SecondaryNamenode persistence

I say today is SecondaryNamenode

SecondaryNameNode is to help solve the above problems, it is the duty of the merger NameNode edit logs to fsimage file.

SecondaryNameNode never replace Namenode position, he is a hot standby Namenode of;
first of all, is to master a number Namenode metadata (data describing data) data ---- "in memory
persistence ------" in order to ensure the security of metadata, the data will be stored in memory to disk.

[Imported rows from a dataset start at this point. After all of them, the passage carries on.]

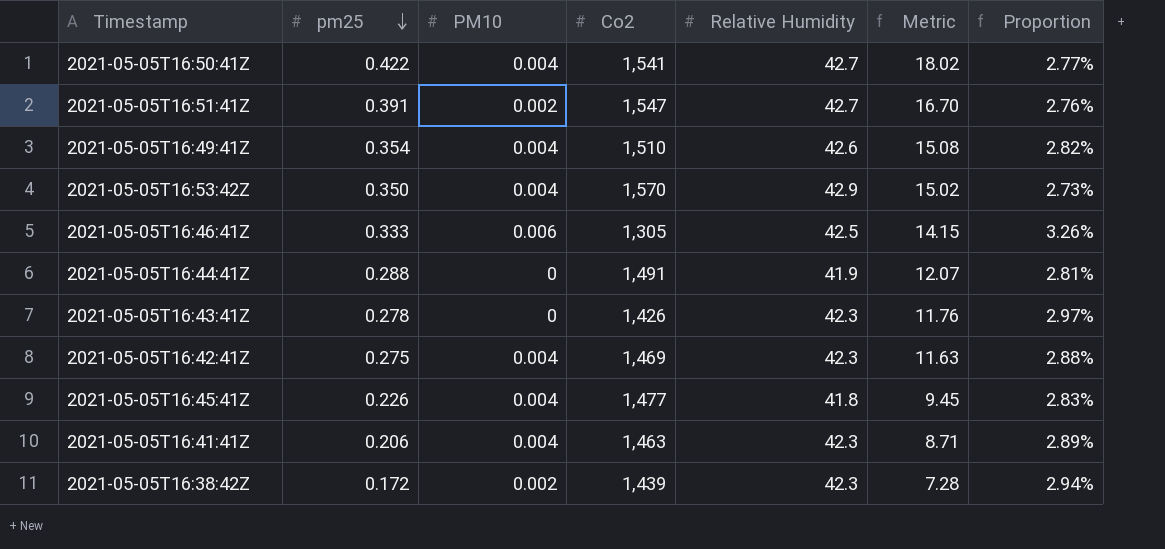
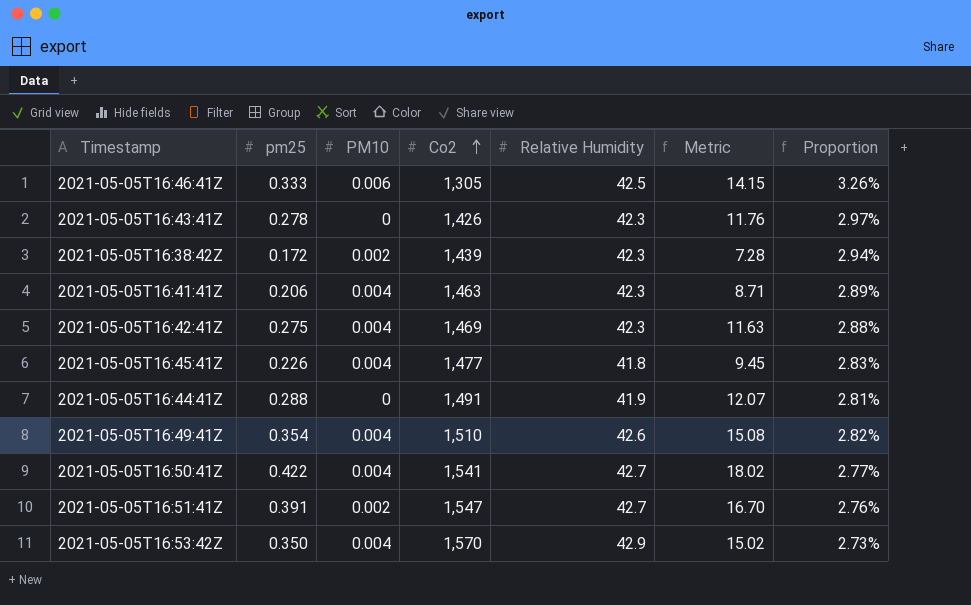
row order: pm25 descending -> Co2 ascending

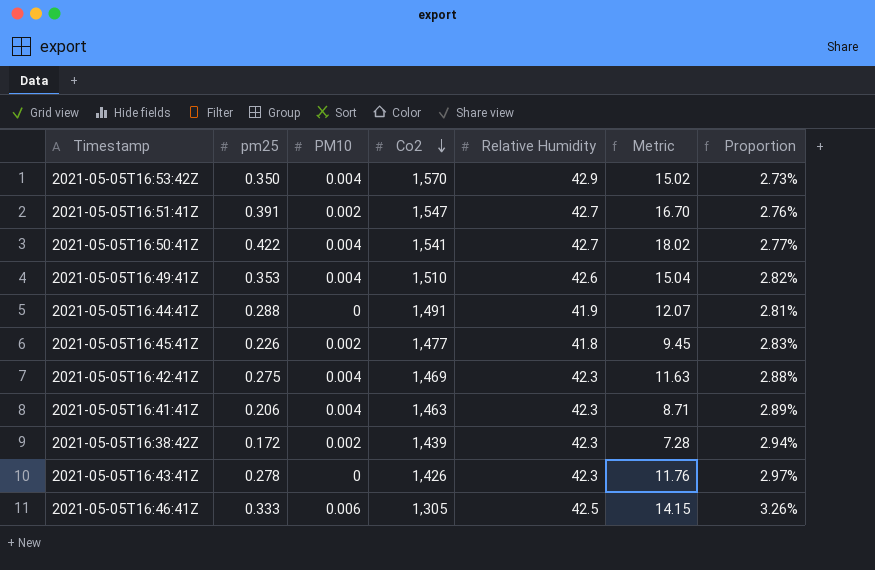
row order: Co2 ascending -> Co2 descending
2021-05-05T16:49:41Z | pm25: 0.354 -> 0.353
2021-05-05T16:49:41Z | Metric: 15.08 -> 15.04
2021-05-05T16:45:41Z | PM10: 0.004 -> 0.002

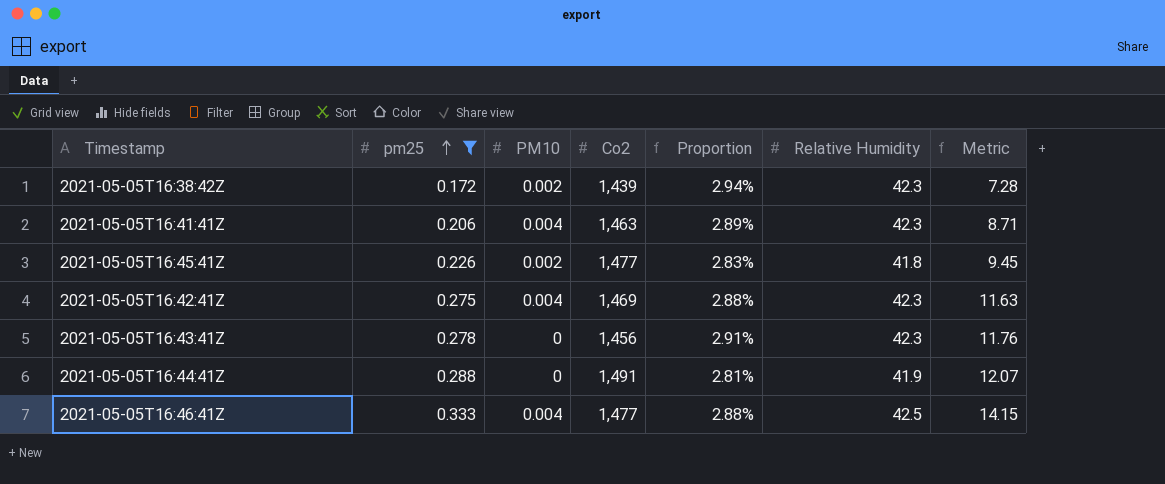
filter: none -> pm25 <= 0.333
row order: Co2 descending -> pm25 ascending
column Proportion | position: 7 -> 5
2021-05-05T16:43:41Z | Co2: 1,426 -> 1,456
2021-05-05T16:43:41Z | Proportion: 2.97% -> 2.91%
2021-05-05T16:46:41Z | PM10: 0.006 -> 0.004
2021-05-05T16:46:41Z | Co2: 1,305 -> 1,477
2021-05-05T16:46:41Z | Proportion: 3.26% -> 2.88%

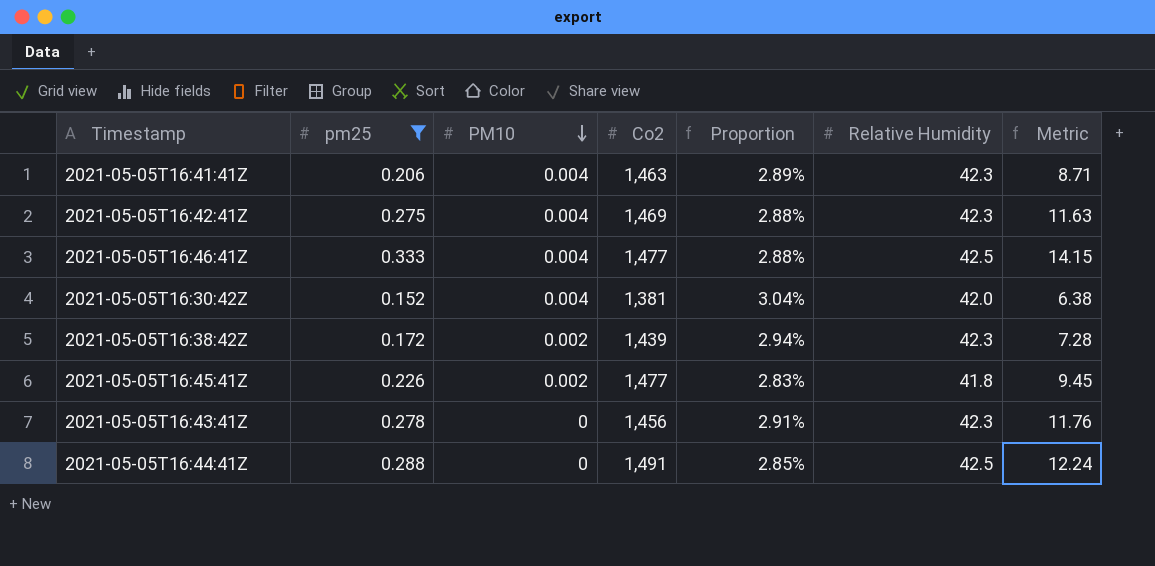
row order: pm25 ascending -> PM10 descending
row 2021-05-05T16:30:42Z: none -> 0.152 | 0.004 | 1,381 | 3.04% | 42.0 | 6.38
2021-05-05T16:44:41Z | Proportion: 2.81% -> 2.85%
2021-05-05T16:44:41Z | Relative Humidity: 41.9 -> 42.5
2021-05-05T16:44:41Z | Metric: 12.07 -> 12.24

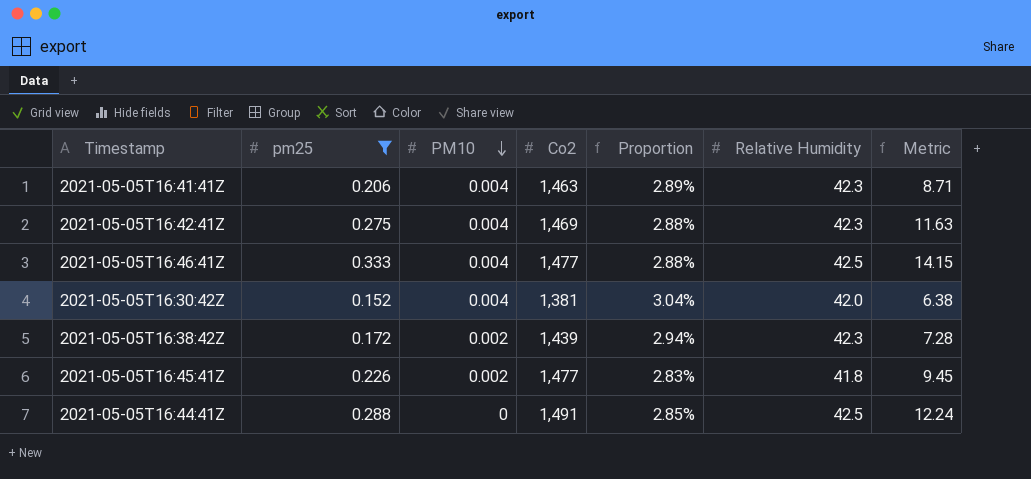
row 2021-05-05T16:43:41Z: 0.278 | 0 | 1,456 | 2.91% | 42.3 | 11.76 -> none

There is such a situation often encountered: power outage in the process of using computers in

When our cluster problems due to power outages and other special reasons, the problem plus MG, reboot, reads the metadata on the disk, restore to the state before the power failure; we should use to persist in this recovery process
Namenode can not persist because:
1: in fact, it can be done: a small demand. Small memory footprint, no impression computational efficiency
2: can not do: Namenode had big workload, there may freeze in the persistence of the process;

After the computer boots, the Namenode edits.log began to prepare the system to produce the information stored in the operation during operation, while fsimage; fsimage adhesive sheet corresponding to a follow edits.log saved to the SNN together, then the SNN fsimage merged into one again sent to NN, the NN will have new time edits.log, this operation is repeated
following drawing:
process
when combined in the SNN. edits and more than 64M:
1: an isolated phenomenon
Start a edist which there will be two edits while
2: Normal
is necessary to adjust the cluster, turn up the edits size;

Persistent trigger condition: 3600S or edits exceed the size of more than 64M
Summary: Persistence is the NN to write metadata to disk for storage, go back and read the corresponding metadata disk when NN hung up the restart when recovery status of a cluster ---- "power-off memory loss

Power outages:
Before persistence: Start again, read the system log
after persistent: read the data on the disk to restore data

Duplicate off
NN DN and communication mechanisms - "heartbeat mechanism: every three seconds, sends a heartbeat to the DN NN, one minute no heartbeat is considered DN hung up;

Safe Mode are:
1: restore the system state :( persistence)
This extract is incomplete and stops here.